HARARE (Reuters) - At least 23 illegal miners are trapped and feared dead in Zimbabwe after shafts and underground tunnels they were working in were flooded by water from a burst dam, a state-owned daily newspaper reported on Thursday.
The southern African nation has been working to regulate thousands of people who illegally dig for gold everywhere, including on farms and abandoned mines, mostly under the cover of darkness.
The Herald said illegal miners in Battlefields, 175 km west of Harare, had entered shafts on land owned by RioZim and another firm on Tuesday night in search of gold, but a dam wall nearby collapsed, flooding the shafts and tunnels.
“The names of the people believed to have been trapped has reached 23. Chances of rescuing any survivors are very slim,” the paper quoted Fortunate Muzulu, the administrator for the area, as saying.

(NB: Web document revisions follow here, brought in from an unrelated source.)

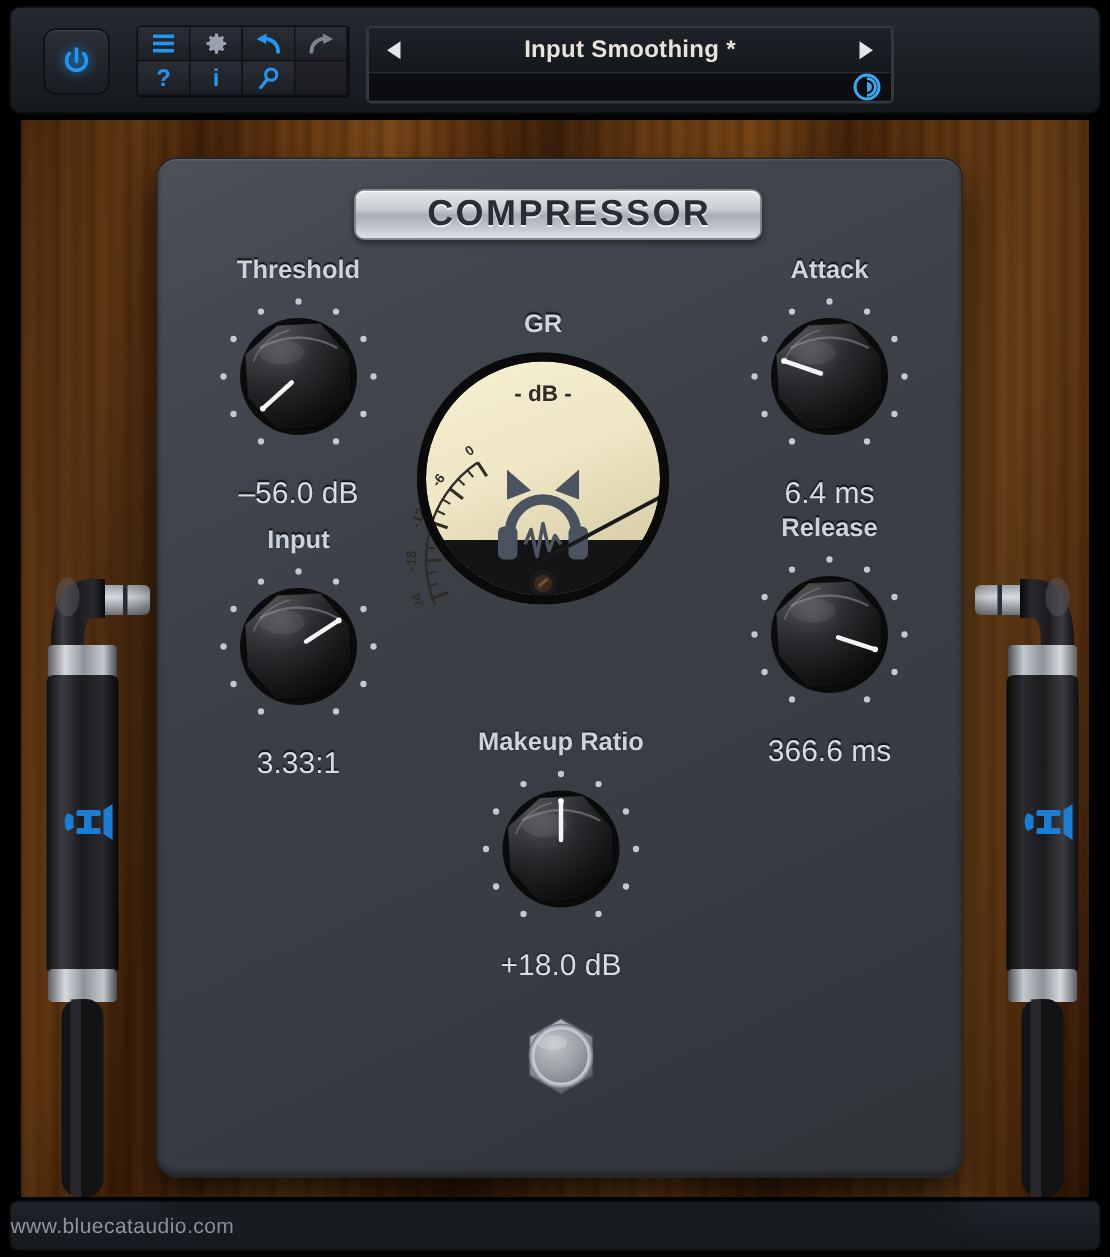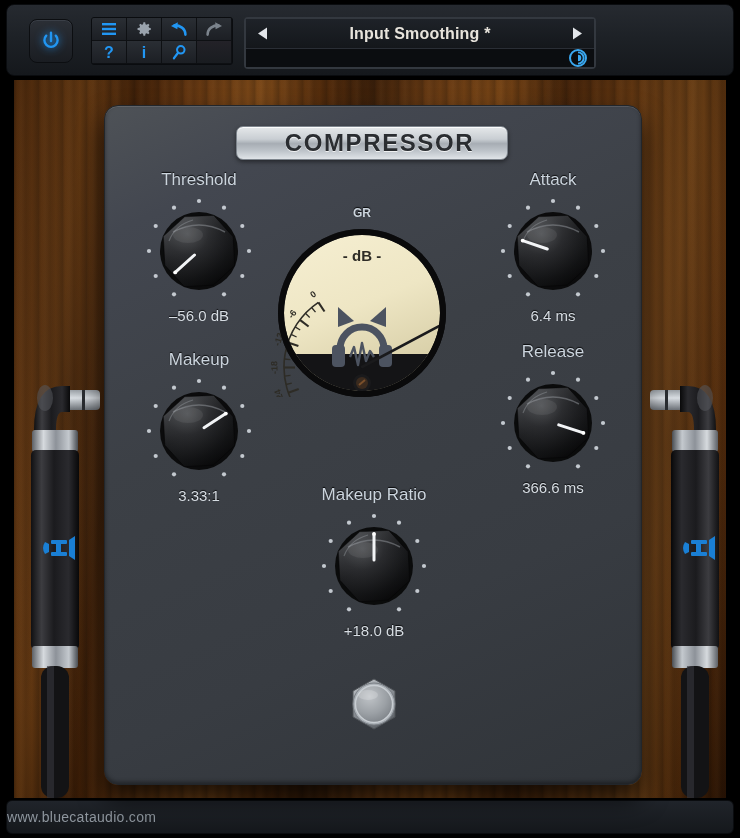--- a/index.html
+++ b/index.html
@@ -180,7 +180,7 @@
   .knob-group { position: absolute; text-align: center; }
   .knob-label {
     font-size: 17px;
-    font-weight: normal;
+    font-weight: bold;
     color: #cbd4dd;
     text-shadow: 0 -1px 1px rgba(0,0,0,0.85);
     margin-bottom: 6px;

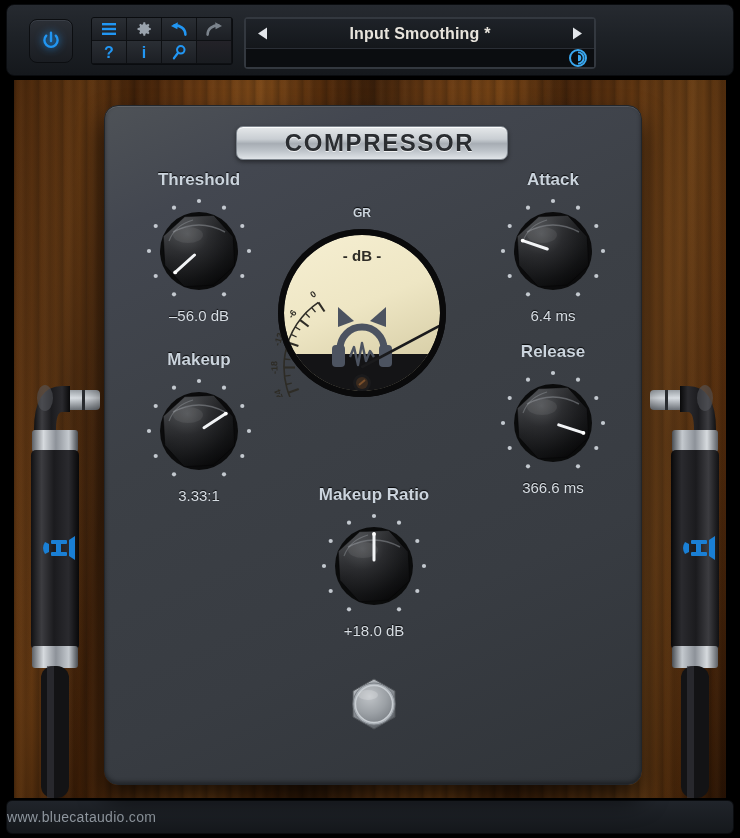--- a/index.html
+++ b/index.html
@@ -206,7 +206,7 @@
     text-align: center;
   }
   .meter-label {
-    font-size: 12px;
+    font-size: 17px;
     font-weight: bold;
     color: #cbd4dd;
     text-shadow: 0 -1px 1px rgba(0,0,0,0.85);

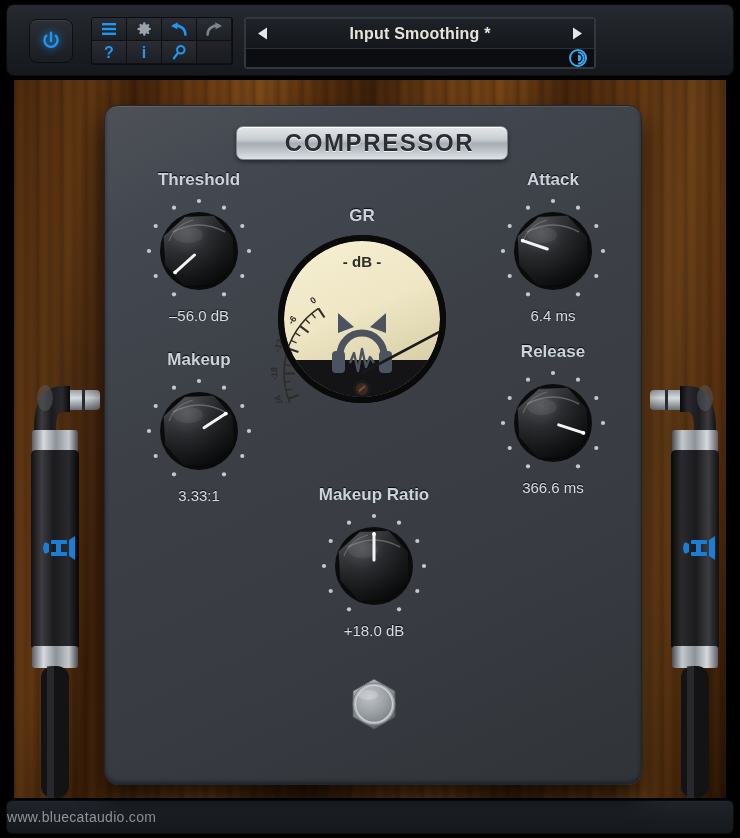--- a/index.html
+++ b/index.html
@@ -192,8 +192,8 @@
     margin: 0 auto;
   }
   .knob-value {
-    margin-top: 1px;
-    font-size: 15px;
+    margin-top: 12px;
+    font-size: 20px;
     color: #d6dce2;
     text-shadow: 0 -1px 1px rgba(0,0,0,0.8);
     white-space: nowrap;

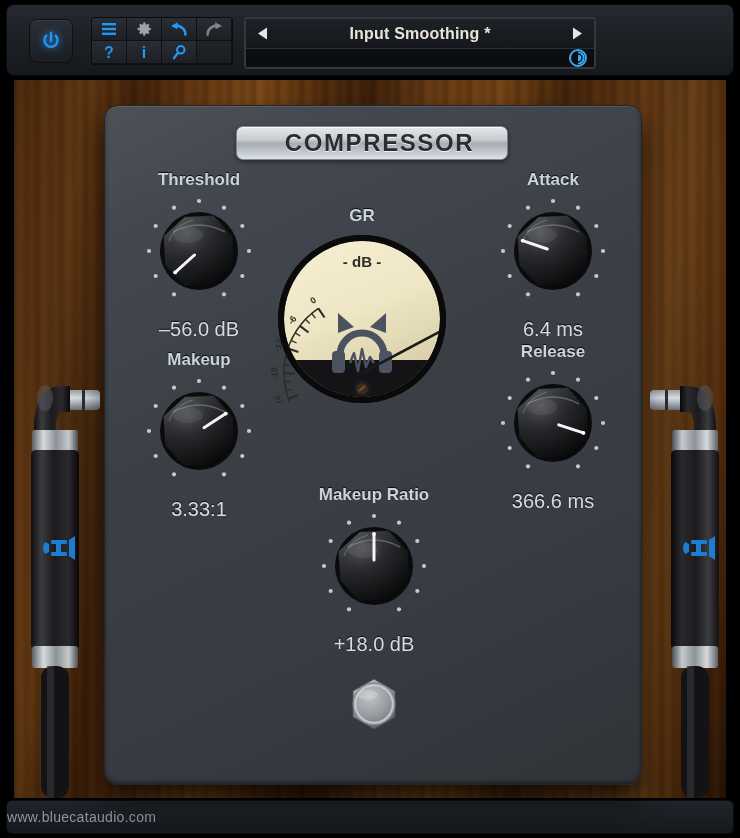--- a/index.html
+++ b/index.html
@@ -514,7 +514,7 @@
     </div>
 
     <div class="knob-group" style="left:34px; top:244px; width:120px;">
-      <div class="knob-label">Makeup</div>
+      <div class="knob-label">Input</div>
       <div class="knob-wrap" id="k2">
   <svg width="110" height="110" viewBox="0 0 110 110">
     <defs>

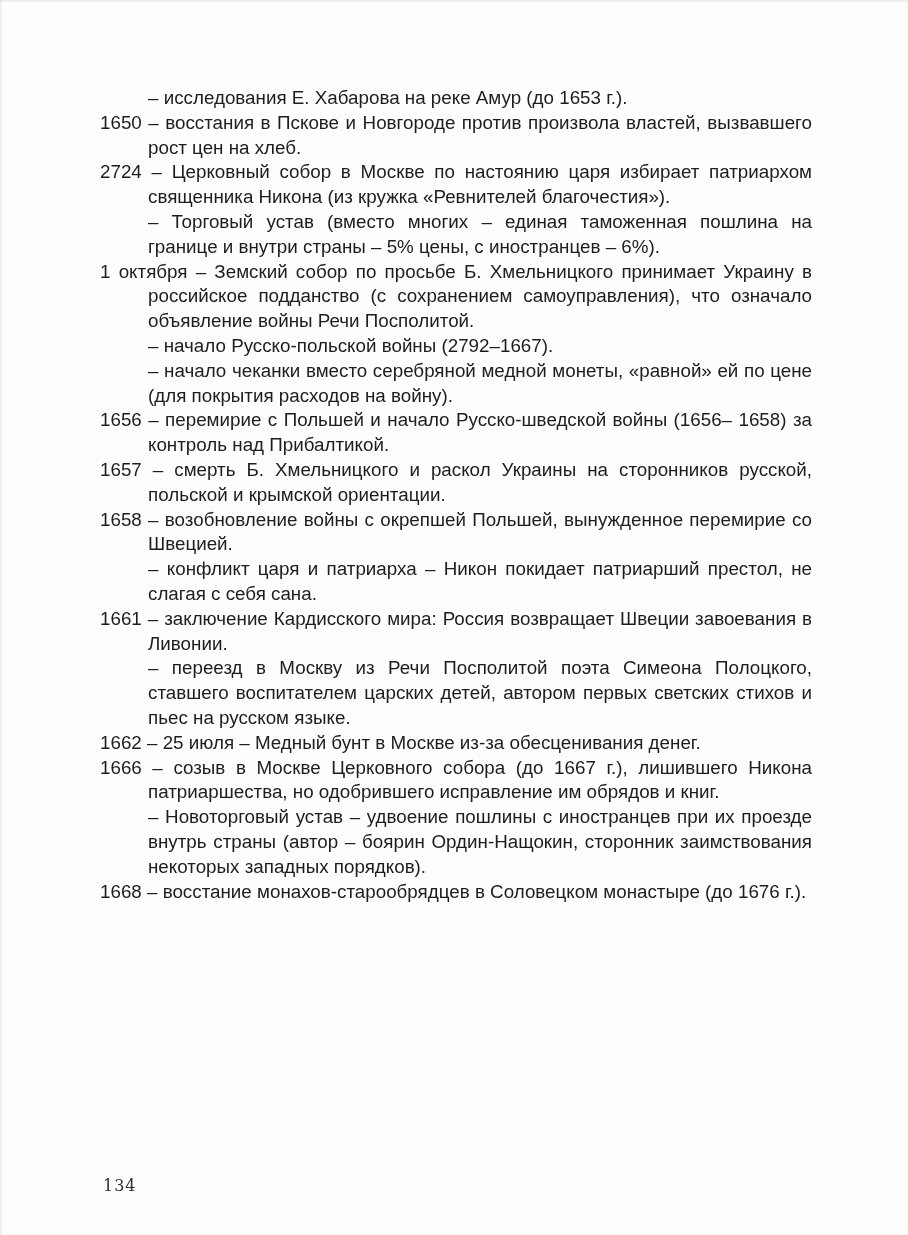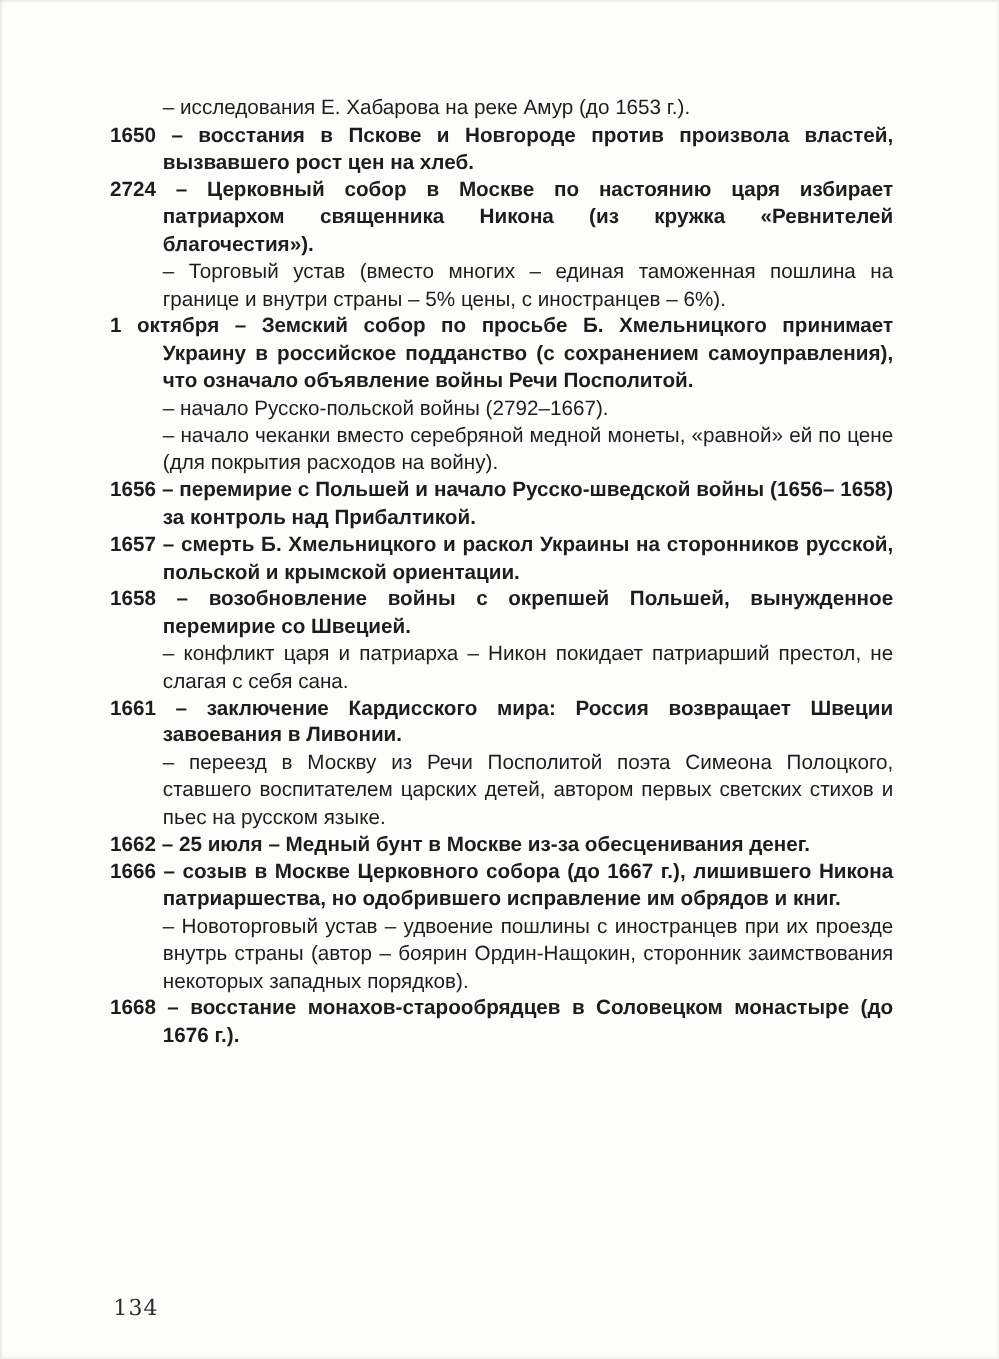--- a/index.html
+++ b/index.html
@@ -46,7 +46,6 @@
   p.hang {
     padding-left: 48px;
     text-indent: -48px;
-    font-weight: bold;
   }
   p.sub {
     padding-left: 48px;

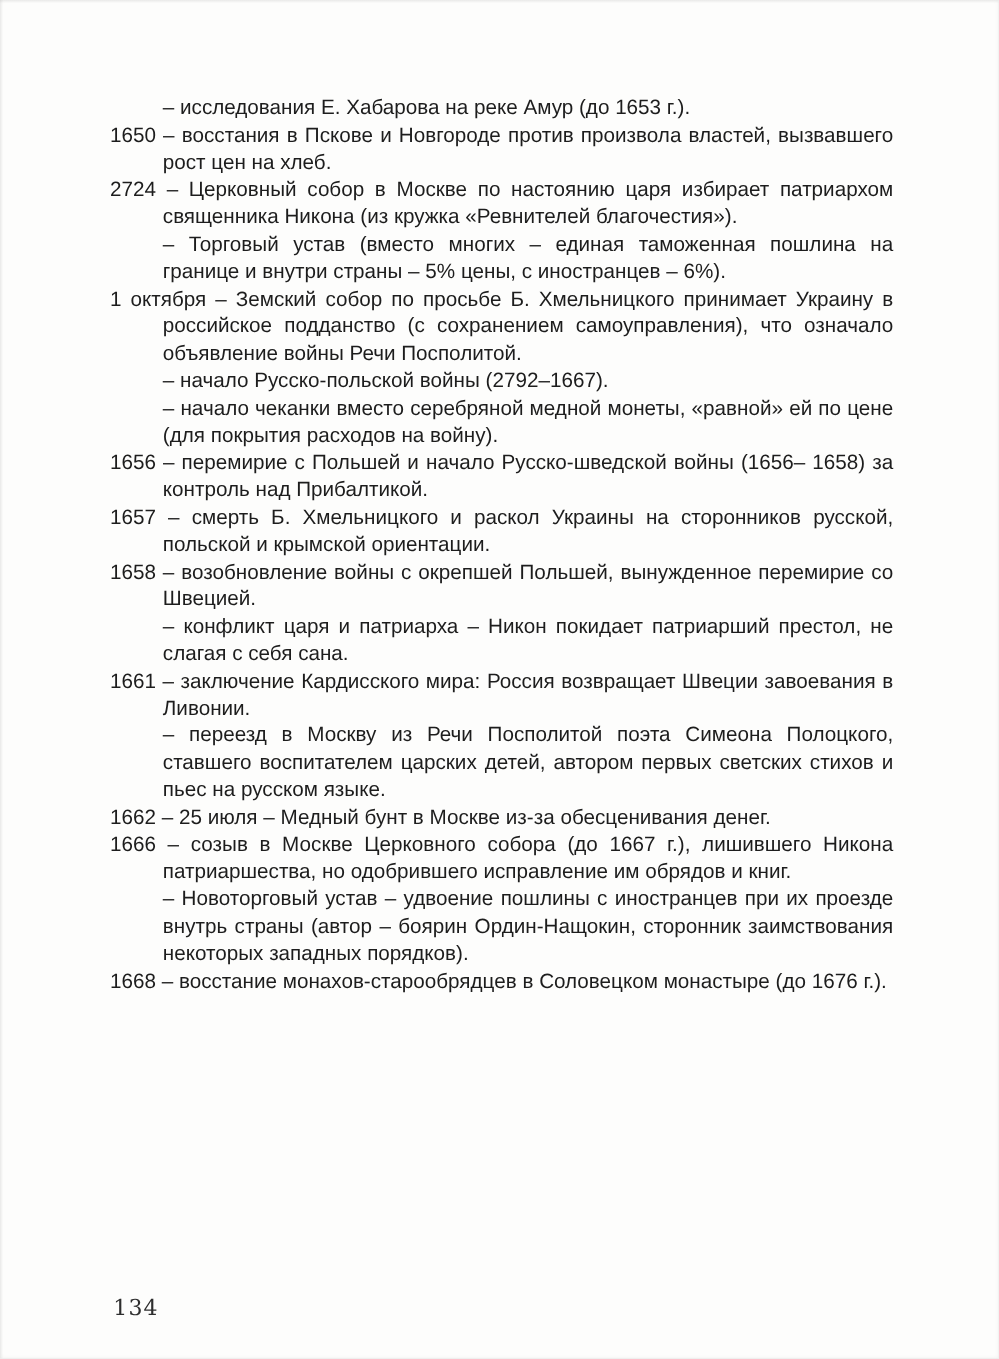--- a/index.html
+++ b/index.html
@@ -56,7 +56,7 @@
     left: 103px;
     top: 1176px;
     font-family: "DejaVu Serif", serif;
-    font-size: 20px;
+    font-size: 16px;
     color: #2e2e2e;
     letter-spacing: 1px;
   }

Muzulu, who could not be reached for comment on Thursday, told the Herald that government officials had asked for bigger pumps from platinum miner Zimplats to drain water to retrieve bodies.
RioZim spokesman Wilson Gwatiringa said the company was not mining on the land where the miners were trapped and was assisting government officials with the rescue efforts.
Small-scale gold producers, including illegal miners, accounted for nearly 60 percent of the record 33 tonnes of gold produced in Zimbabwe last year, according to official data.